### The task:
Your reply should be an exact copy of every entry, with the pictures removed.

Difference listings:
:::::

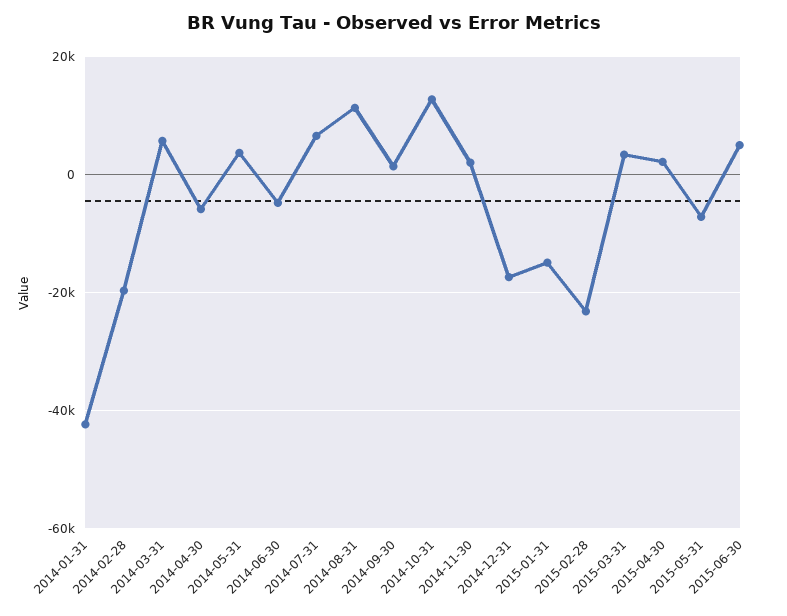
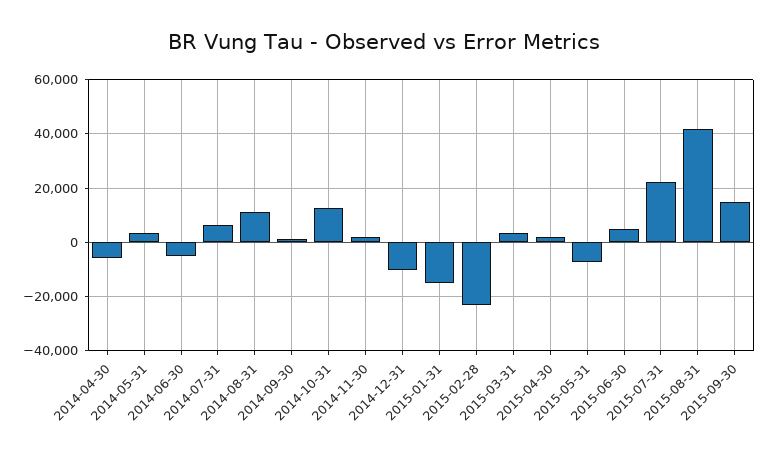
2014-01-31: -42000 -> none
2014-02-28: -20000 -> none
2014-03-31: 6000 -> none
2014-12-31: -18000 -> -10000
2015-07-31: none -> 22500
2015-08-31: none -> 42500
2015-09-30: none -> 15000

:::::

### Exercise answer:
2014-01-31: -42000 -> none
2014-02-28: -20000 -> none
2014-03-31: 6000 -> none
2014-12-31: -18000 -> -10000
2015-07-31: none -> 22500
2015-08-31: none -> 42500
2015-09-30: none -> 15000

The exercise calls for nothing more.